What’s the most effective way to start teaching verbs to kids? If you’ve been asking yourself this question, you’ve come to the right place! Learning about verbs is part of developing Core Skills, one of the 5 C’s at the heart of the Begin Approach to helping kids thrive in school and life.
We know how challenging it can be to come up with fun and effective ways to help kids learn verbs. But our learning experts have been creating fun and engaging educational activities for kids for years and have learned a thing or two about effective ways to teach the parts of speech.
In this detailed guide, we’ll share a few methods to practice verbs at home and a list of action words you can start introducing to your child today. Let’s get started!
The Short Cut
- Verbs express what is happening in a sentence (Tom runs, Maria jumps, Susan drives)
- Kids start using verbs very early—some can use 40 by the time they’re 2 years old
- Understanding verbs is an important part of developing language and literacy, a set of essential Core Skills for early learning
- Exploring verbs as a family is fun! There are many active games you can play at home to help your child learn and understand verbs
What Are Verbs?
Before we begin teaching verbs for kids, it’s essential that we first refresh our own memories. What are verbs again?
The Merriam-Webster online dictionary defines a verb as “a word that characteristically is the grammatical center of a predicate and expresses an act, occurrence, or mode of being…” Not exactly the kid-friendly definition we need!
Types of Verbs for Kids
In simpler terms, many verbs can be described as “doing words” because they are the words in a sentence that express what the subject is doing. They help explain what is taking place—Tom runs away, Maria jumps up and down, Susan drives very fast.
While the most common verbs are action verbs, like those shared above, they are just one of three major types of verbs that your child will learn about as they get older: action verbs, helping verbs (or auxiliary verbs), and linking verbs.
Action verbs are great for teaching kids because they can be used in simple sentences (“Tom sings.”). A single action verb can also be a sentence by itself (“Dance!”). They’re very versatile.
As you probably guessed, helping verbs help! They appear in front of the action and give information about when that action happened. For example, in the sentence, “I am reading a book,” the helping verb “am” helps to express the action verb “reading.”
Linking verbs, on the other hand, don’t express any sort of action. Instead, they connect or “link” the subject to a word that describes it, which can be an adjective or noun.
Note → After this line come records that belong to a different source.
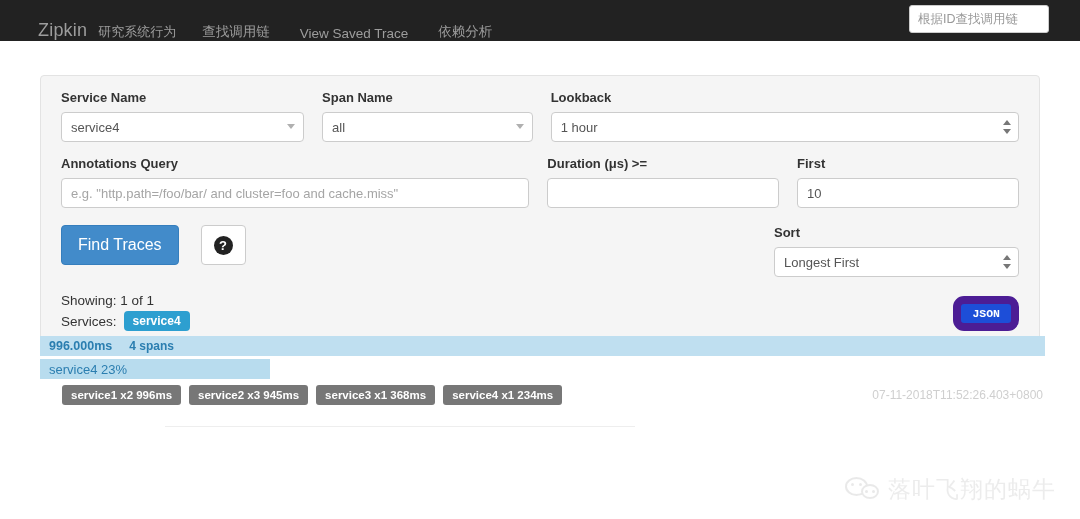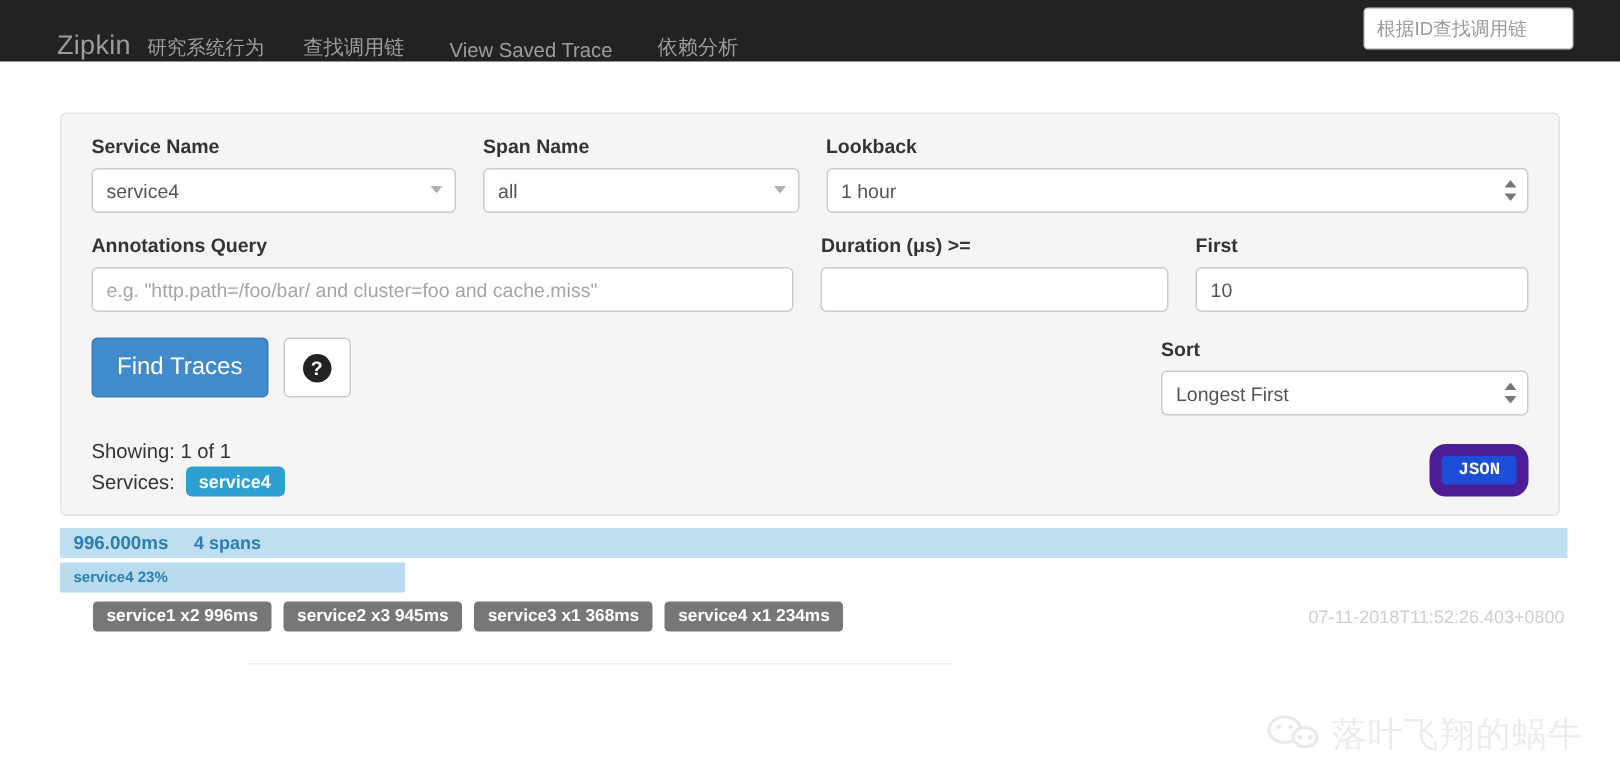"Find Traces" .actions { gap: none -> 12px }
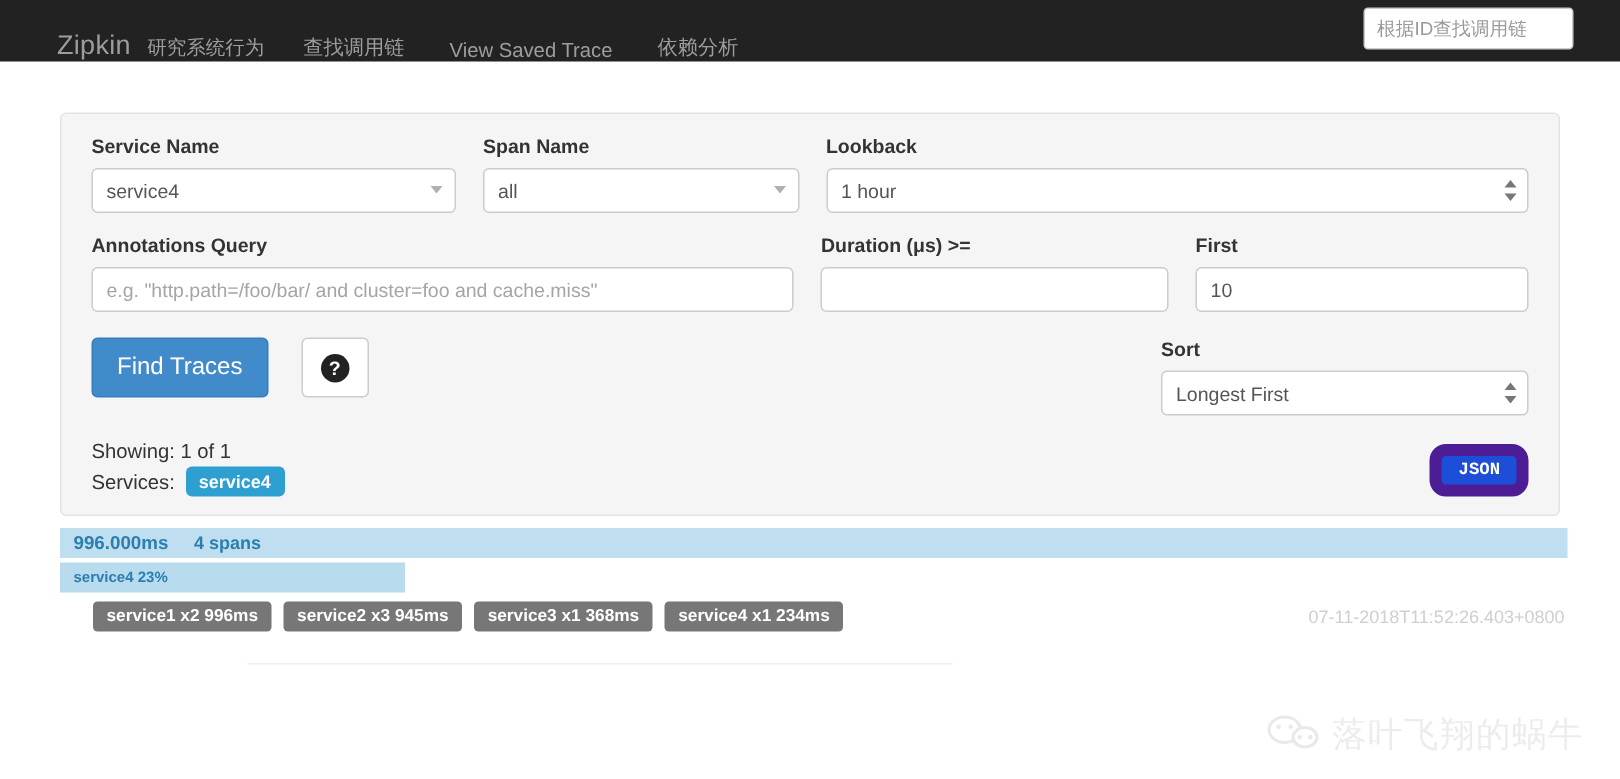"996.000ms" .results { top: 352px -> 336px }
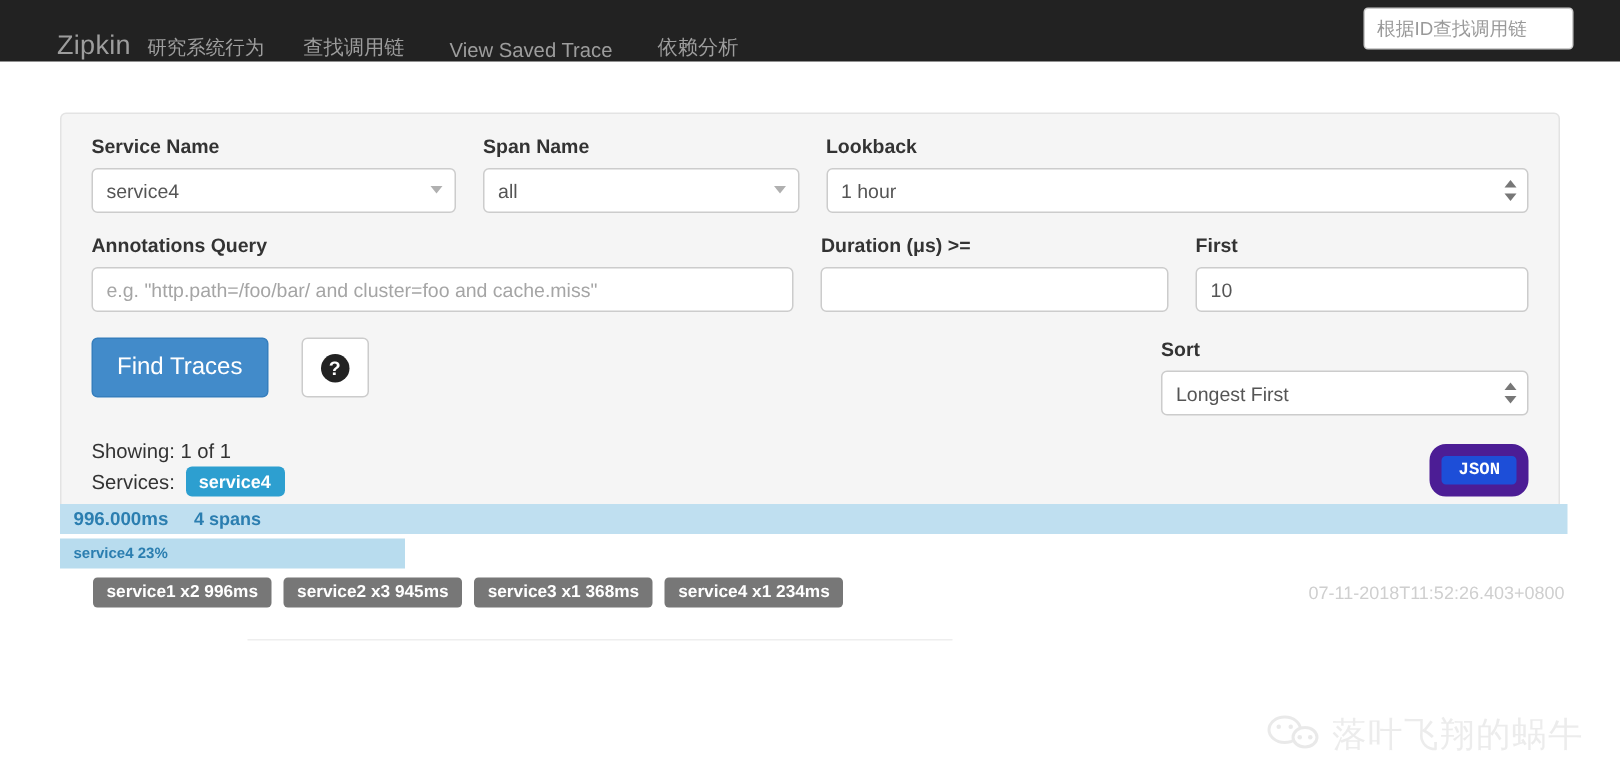"service4 23%" .trace-bar span { font-size: 10px -> 13px; font-weight: bold -> normal }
For example, in the sentence “The sky is blue,” the linking verb “is” links the subject “sky” to the predicate adjective “blue.” It connects the two parts and helps the listener or reader understand what’s being said.
There are only three main linking verbs in the English language: “to be,” “to become,” and “to seem.” These linking verbs can also take on different forms, such as “is,” “are,” “was,” “were,” etc.
You probably use all three types of verbs daily without even thinking about it. Now, it’s time to help your child do the same.
It’s important to note that early learners are likely too young to go into detail about what the different verb types are or what they’re called. So unless they seem interested in the puzzle of how sentences work, you don’t need to explain the differences or expect them to know what a linking verb is.
They’ll pick it up naturally when they’re ready. Instead, focus on using verbs correctly.
How to Recognize Verbs
There are a few ways to help kids recognize verbs in a sentence. One of the most common is to look closely at its location compared to the subject of a sentence. Often, verbs come after nouns and pronouns (usually the subject of the sentence).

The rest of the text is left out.